LoudQUIETloud: A Film About the Pixies de Steven Cantor y Matthew Galkin (Desorden y Concierto): es este uno de esos documentales desmitificadores a evitar por todos aquellos que piensen que sus grupos favoritos tienen que ser necesariamente excelentes personas. En este documental vemos a Frank Black escuchando una grabación de autoayuda, o a Joey Gonzalez de un acomodado que da miedo. Menos mal que por ahí están David Lovering y Kim Deal, los únicos a los que todavía parece que les corre por las venas la misma sangre inquieta de cuando estaban en Pixies, y también los únicos capaces de emocionarse ante esta reunió. Sobre este documental tengo sentimientos encontrados, a priori no me interesa demasiado porque se centra en una etapa de la banda, la de su reunificación, que personalmente me resbala bastante (¿qué están aportando de nuevo, aparte de la necesidad de sacar dinero que ellos mismos reconocen?, pero bueno, es la historia de siempre de las reuniones de bandas importantes), pero por otra parte sí que tiene su interés como coda al desastroso final de las relaciones personales entre los miembros de la banda. Ahí reside el máximo interés de este documental: en tratar de indagar en los motivos de la ruptura de sus relaciones al tiempo que vemos cómo intentan restablecerlas, y la fragilidad de las mismas. En lo que respecta a los documentales de bandas de rock, Loudquiteloud tiene el valor de dejar de lado la música para centrarse en los seres humanos que hay detrás, personas que nos pueden gustar o no. Por lo tanto, este documental tiene más interés casi como cotilleo, de hecho alguien lo describió como un reportaje del tomate, exagerando un poco, en mi opinión.

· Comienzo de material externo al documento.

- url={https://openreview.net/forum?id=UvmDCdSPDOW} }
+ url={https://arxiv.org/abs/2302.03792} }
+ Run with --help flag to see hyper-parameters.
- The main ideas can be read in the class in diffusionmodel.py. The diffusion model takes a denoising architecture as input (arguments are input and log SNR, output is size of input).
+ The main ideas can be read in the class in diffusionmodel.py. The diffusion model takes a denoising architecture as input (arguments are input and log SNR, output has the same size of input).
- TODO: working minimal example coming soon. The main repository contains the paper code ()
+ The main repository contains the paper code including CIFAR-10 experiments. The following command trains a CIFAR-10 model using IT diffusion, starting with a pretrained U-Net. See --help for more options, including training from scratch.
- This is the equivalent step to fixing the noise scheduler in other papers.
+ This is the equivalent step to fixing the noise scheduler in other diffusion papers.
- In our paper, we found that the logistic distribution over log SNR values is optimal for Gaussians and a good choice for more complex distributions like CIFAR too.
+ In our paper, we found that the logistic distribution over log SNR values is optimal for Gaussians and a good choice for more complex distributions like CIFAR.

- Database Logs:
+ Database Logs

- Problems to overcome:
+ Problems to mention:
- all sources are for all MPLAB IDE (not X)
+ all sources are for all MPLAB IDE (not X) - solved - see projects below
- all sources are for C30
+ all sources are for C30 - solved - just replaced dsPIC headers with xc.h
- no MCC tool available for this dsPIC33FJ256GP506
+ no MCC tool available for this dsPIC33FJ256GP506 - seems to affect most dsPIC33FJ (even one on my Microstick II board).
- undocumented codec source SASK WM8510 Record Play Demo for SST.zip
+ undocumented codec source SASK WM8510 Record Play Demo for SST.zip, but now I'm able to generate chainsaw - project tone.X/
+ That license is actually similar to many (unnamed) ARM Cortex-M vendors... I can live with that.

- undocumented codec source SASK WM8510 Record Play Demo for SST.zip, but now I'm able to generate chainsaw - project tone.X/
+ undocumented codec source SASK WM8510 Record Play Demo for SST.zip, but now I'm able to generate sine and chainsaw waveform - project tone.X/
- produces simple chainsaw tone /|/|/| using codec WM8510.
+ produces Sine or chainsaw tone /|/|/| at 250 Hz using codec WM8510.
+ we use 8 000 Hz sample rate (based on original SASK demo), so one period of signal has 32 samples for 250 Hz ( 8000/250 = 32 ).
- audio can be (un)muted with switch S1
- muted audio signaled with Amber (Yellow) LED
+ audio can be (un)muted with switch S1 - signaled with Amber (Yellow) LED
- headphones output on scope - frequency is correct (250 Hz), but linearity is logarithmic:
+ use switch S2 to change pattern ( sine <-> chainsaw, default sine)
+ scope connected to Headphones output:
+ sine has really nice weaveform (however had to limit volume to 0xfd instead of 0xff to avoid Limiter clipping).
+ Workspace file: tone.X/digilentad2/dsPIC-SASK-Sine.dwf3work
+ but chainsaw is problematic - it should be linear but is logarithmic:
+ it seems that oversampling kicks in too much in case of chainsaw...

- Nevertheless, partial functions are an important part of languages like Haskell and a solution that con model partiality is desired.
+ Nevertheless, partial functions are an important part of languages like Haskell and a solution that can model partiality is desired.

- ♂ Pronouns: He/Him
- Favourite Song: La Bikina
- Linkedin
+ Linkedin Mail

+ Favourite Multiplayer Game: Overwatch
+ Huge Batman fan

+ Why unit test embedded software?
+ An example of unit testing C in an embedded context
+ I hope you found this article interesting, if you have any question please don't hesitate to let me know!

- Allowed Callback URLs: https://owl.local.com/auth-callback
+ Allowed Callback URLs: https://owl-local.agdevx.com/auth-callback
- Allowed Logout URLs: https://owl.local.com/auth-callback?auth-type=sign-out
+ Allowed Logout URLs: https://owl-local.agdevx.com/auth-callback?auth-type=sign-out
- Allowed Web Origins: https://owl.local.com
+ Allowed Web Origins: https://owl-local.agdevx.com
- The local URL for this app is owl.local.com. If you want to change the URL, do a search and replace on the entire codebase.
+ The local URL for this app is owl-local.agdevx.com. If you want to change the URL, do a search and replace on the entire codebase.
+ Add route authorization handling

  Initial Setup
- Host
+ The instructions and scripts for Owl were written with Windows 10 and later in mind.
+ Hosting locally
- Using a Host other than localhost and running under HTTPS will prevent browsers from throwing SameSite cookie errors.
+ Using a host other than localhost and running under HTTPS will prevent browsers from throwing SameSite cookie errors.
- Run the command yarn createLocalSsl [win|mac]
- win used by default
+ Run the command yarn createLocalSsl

Muestra de cortos del Día D’Asturies: El festival de cine de Gijón es, además, el lugar adecuado para presentar lo mejor de la cosecha asturiana en lo que a cortos se refiere. Este año solo he podido asistir a una de las dos muestras fuera de concurso, y la verdad, por lo que he visto la situación no es precisamente para lanzar cohetes (insisto en que no vi la sección a concurso, donde supongo que habría cosas más interesantes). No quiero ser excesivamente duro con estos cortos, porque soy consciente de lo complicado que es levantar cualquier proyecto cinematográfico desde Asturias, así que solo voy a hablar del único corto que tuvo cosas que me gustaron: 24 escaleras de David Huergo, el único en el que era evidente que la persona detrás de la cámara tiene personalidad, sirva de prueba el hecho de que el protagonista masculino tiene muchos puntos en común con el director del corto. Flojean en mi opinión el guión y el ritmo, o quizás es que este tipo de historias no me gustan demasiado, pero la banda sonora está muy bien elegida (Pauline en la Playa, Tachenko y Grande-Marlaska, por ejemplo) y todos los elementos son coherentes con la idea detrás del corto. Además, tiene el interés adicional de incluir, en los créditos finales, todo un videoclip con la grabación de la interpretación del tema “Gran G” de los Grande-Marlaska en la sala Savoy de Gijón.